À Djibouti, l’opposition refuse de cautionner une élection sans suspense. En ce jour de scrutin présidentiel du 10 avril, l’Alliance Républicaine pour le Développement (ARD) et ses alliés dénoncent un processus électoral verrouillé, taillé sur mesure pour offrir un sixième mandat au président sortant Ismaïl Omar Guelleh.
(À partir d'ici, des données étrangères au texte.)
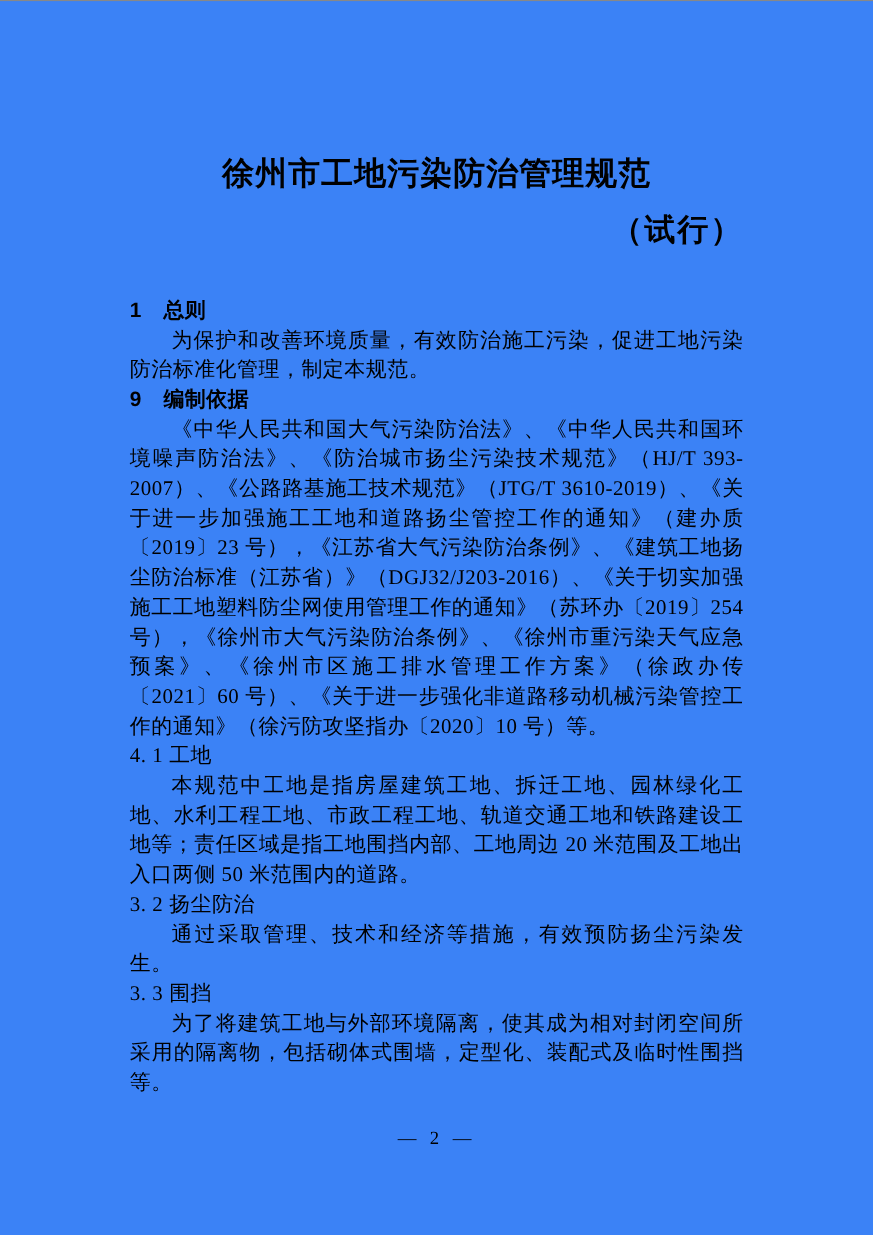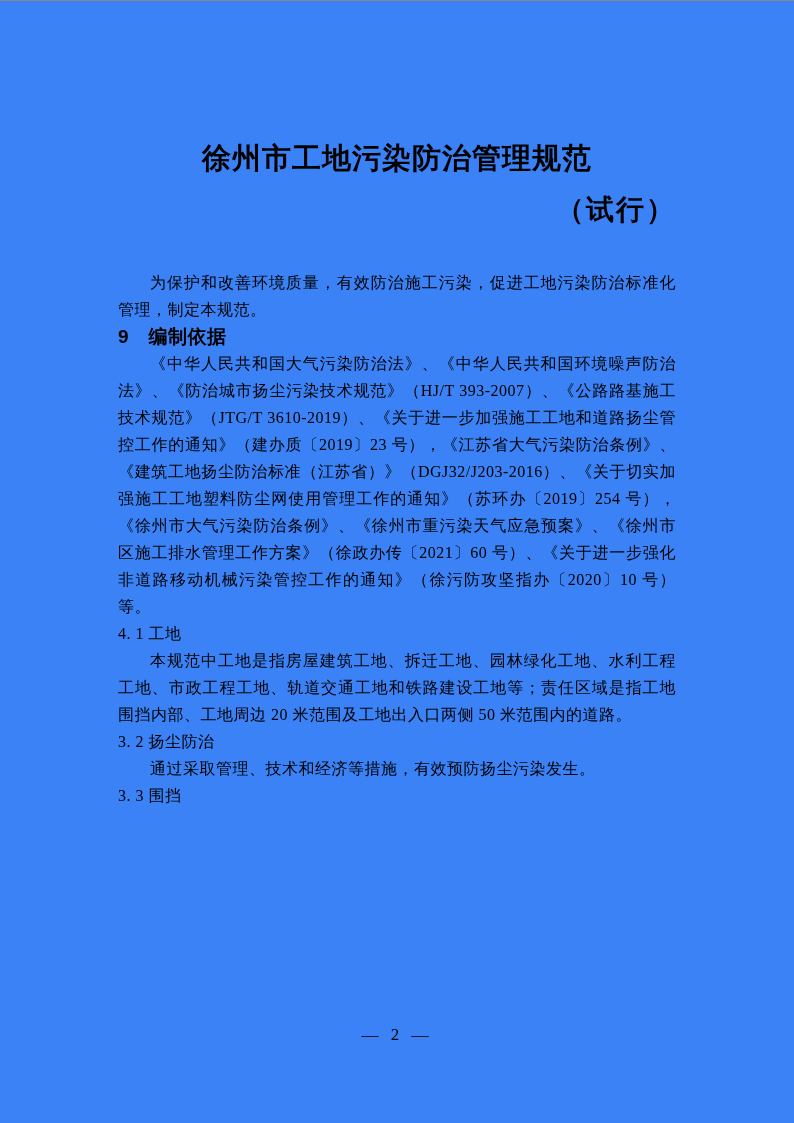--- a/index.html
+++ b/index.html
@@ -77,6 +77,7 @@
     <div class="doc-subtitle">（试行）</div>
 
     <div class="body-blocks">
+      <div class="blk h1">1　总则</div>
       <div class="blk p">为保护和改善环境质量，有效防治施工污染，促进工地污染防治标准化管理，制定本规范。</div>
       <div class="blk h1">9　编制依据</div>
       <div class="blk p">《中华人民共和国大气污染防治法》、《中华人民共和国环境噪声防治法》、《防治城市扬尘污染技术规范》（HJ/T 393-2007）、《公路路基施工技术规范》（JTG/T 3610-2019）、《关于进一步加强施工工地和道路扬尘管控工作的通知》（建办质〔2019〕23 号），《江苏省大气污染防治条例》、《建筑工地扬尘防治标准（江苏省）》（DGJ32/J203-2016）、《关于切实加强施工工地塑料防尘网使用管理工作的通知》（苏环办〔2019〕254 号），《徐州市大气污染防治条例》、《徐州市重污染天气应急预案》、《徐州市区施工排水管理工作方案》（徐政办传〔2021〕60 号）、《关于进一步强化非道路移动机械污染管控工作的通知》（徐污防攻坚指办〔2020〕10 号）等。</div>

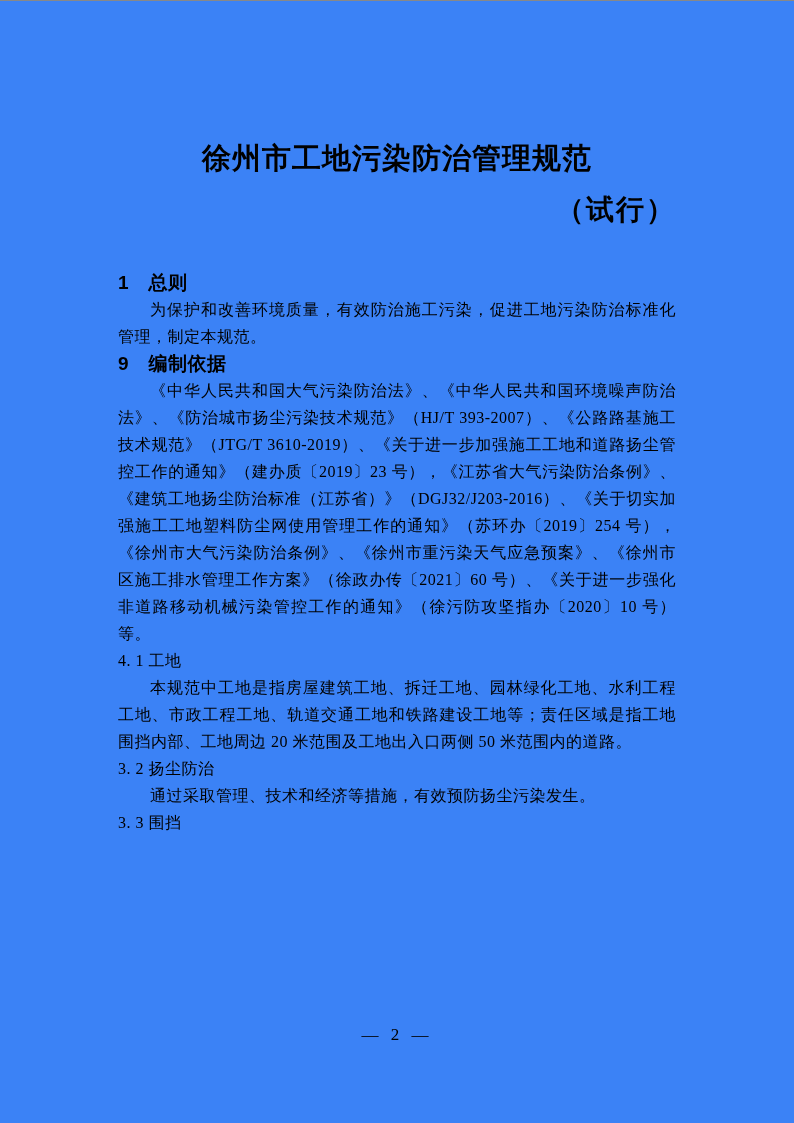--- a/index.html
+++ b/index.html
@@ -38,7 +38,7 @@
   }
   .body-blocks { margin-top: 38px; }
   .blk {
-    font-size: 16px;
+    font-size: 19px;
     line-height: 27px;
     letter-spacing: 0.5px;
   }

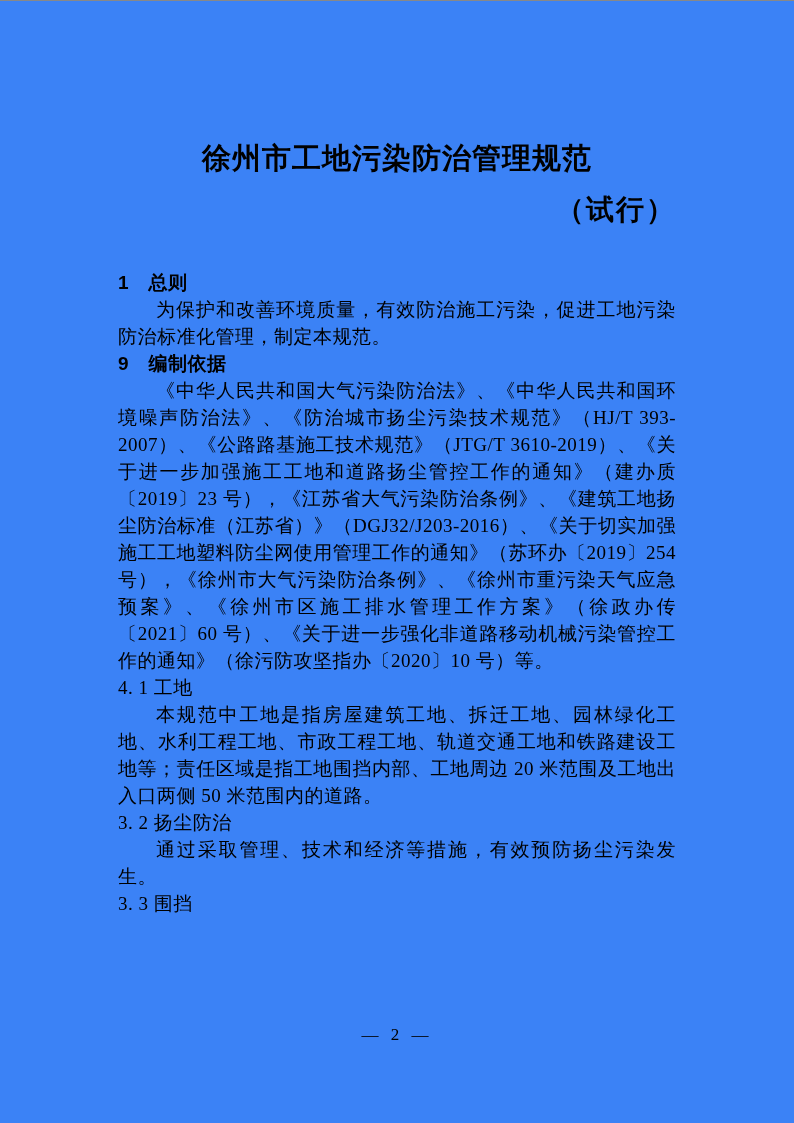--- a/index.html
+++ b/index.html
@@ -86,6 +86,7 @@
       <div class="blk h2">3. 2 扬尘防治</div>
       <div class="blk p">通过采取管理、技术和经济等措施，有效预防扬尘污染发生。</div>
       <div class="blk h2">3. 3 围挡</div>
+      <div class="blk p">为了将建筑工地与外部环境隔离，使其成为相对封闭空间所采用的隔离物，包括砌体式围墙，定型化、装配式及临时性围挡等。</div>
     </div>
   </div>
 

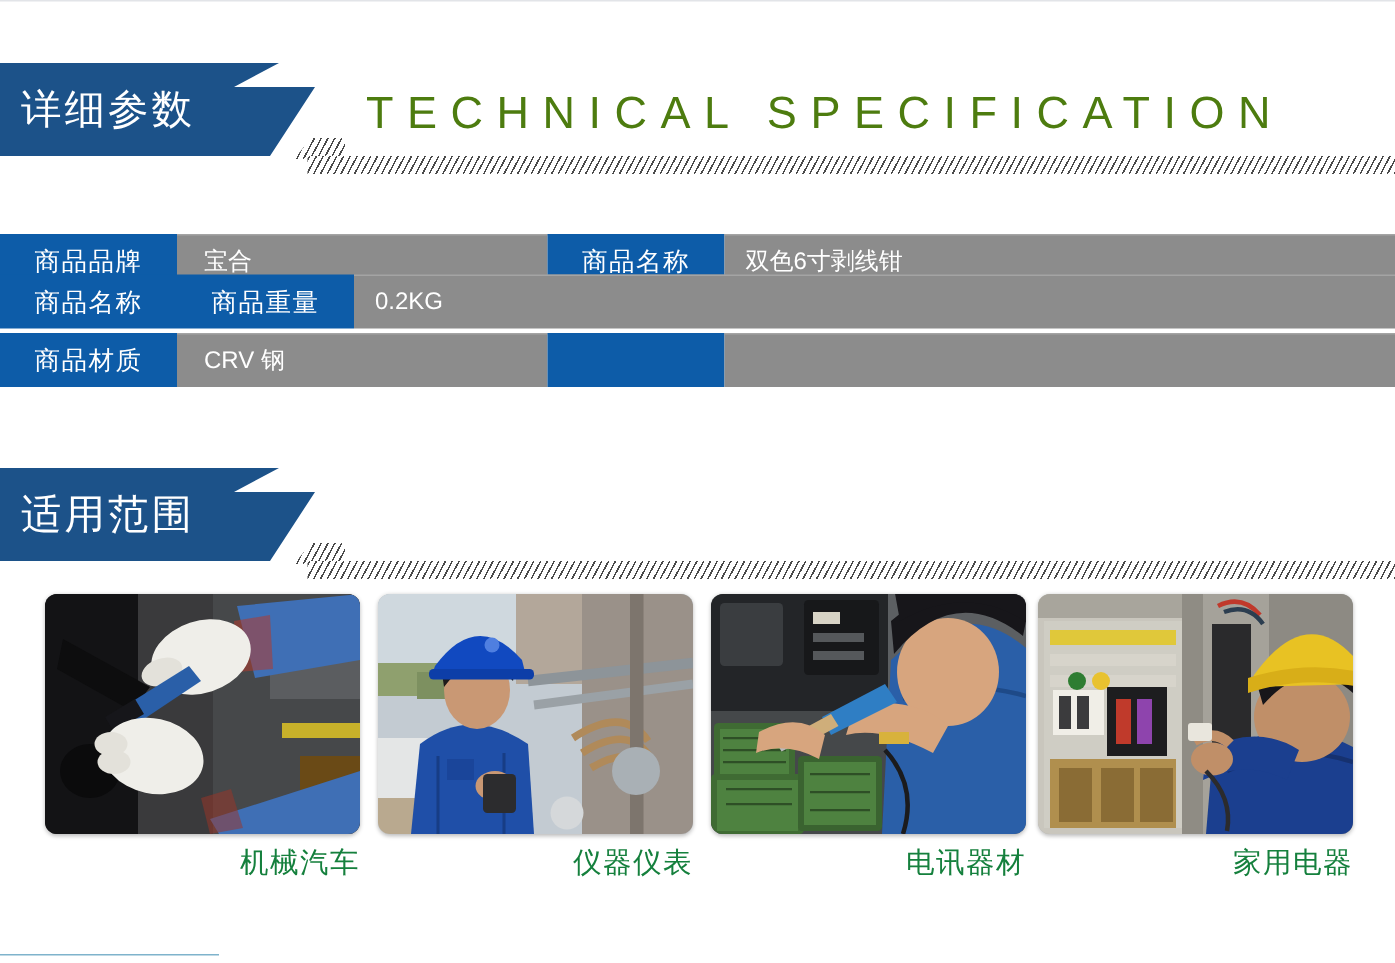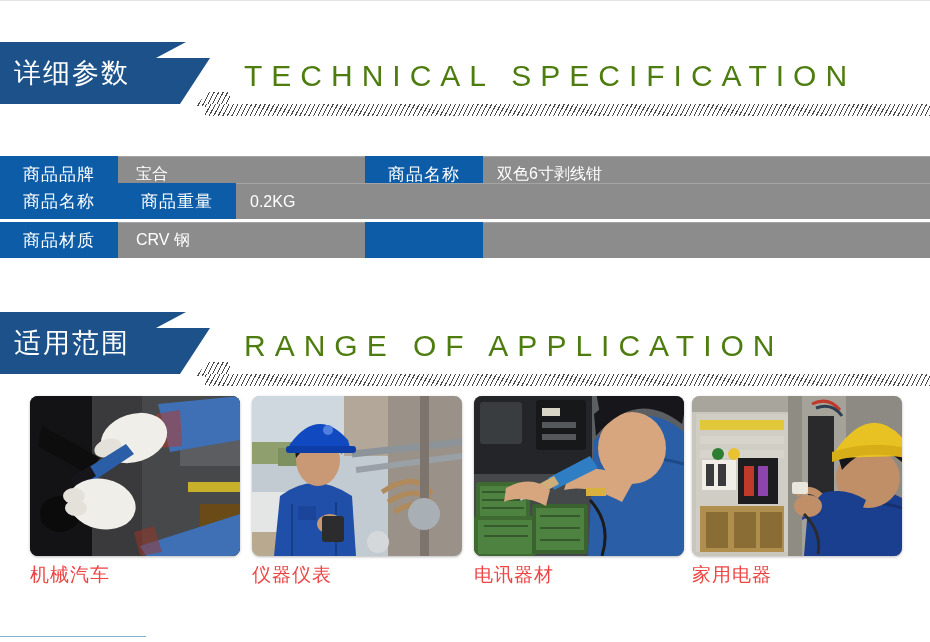--- a/index.html
+++ b/index.html
@@ -210,7 +210,6 @@
 
     <div class="banner-label">适用范围</div>
 
-    <div class="eng-title eng-range">RANGE OF APPLICATION</div>
 
     <div class="hatch-wedge"></div>
     <div class="hatch hatch-range"></div>

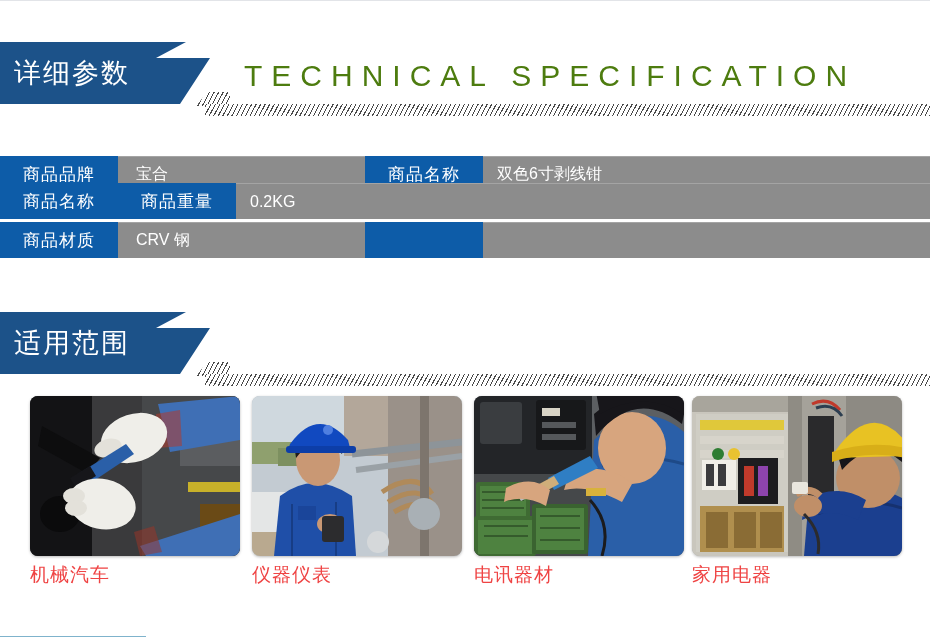--- a/index.html
+++ b/index.html
@@ -139,8 +139,8 @@
   }
   .caption {
     position: absolute; top: 0;
-    width: 210px; text-align: left;
-    font-size: 19px; color: #ef4444;
+    width: 210px; text-align: right;
+    font-size: 19px; color: #15803d;
     letter-spacing: 1px;
   }
   .cp0 { left: 30px; }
En cette journée d’élection présidentielle djiboutienne du 10 avril, l’Alliance Républicaine pour le Développement (ARD), principal parti d’opposition, a réaffirmé sa décision de boycotter le scrutin, en coordination avec la coalition du Bloc pour le Salut National (BSN). Le parti dénonce une « mascarade électorale » destinée à légitimer un sixième mandat du président Ismaïl Omar Guelleh, au pouvoir depuis 1999.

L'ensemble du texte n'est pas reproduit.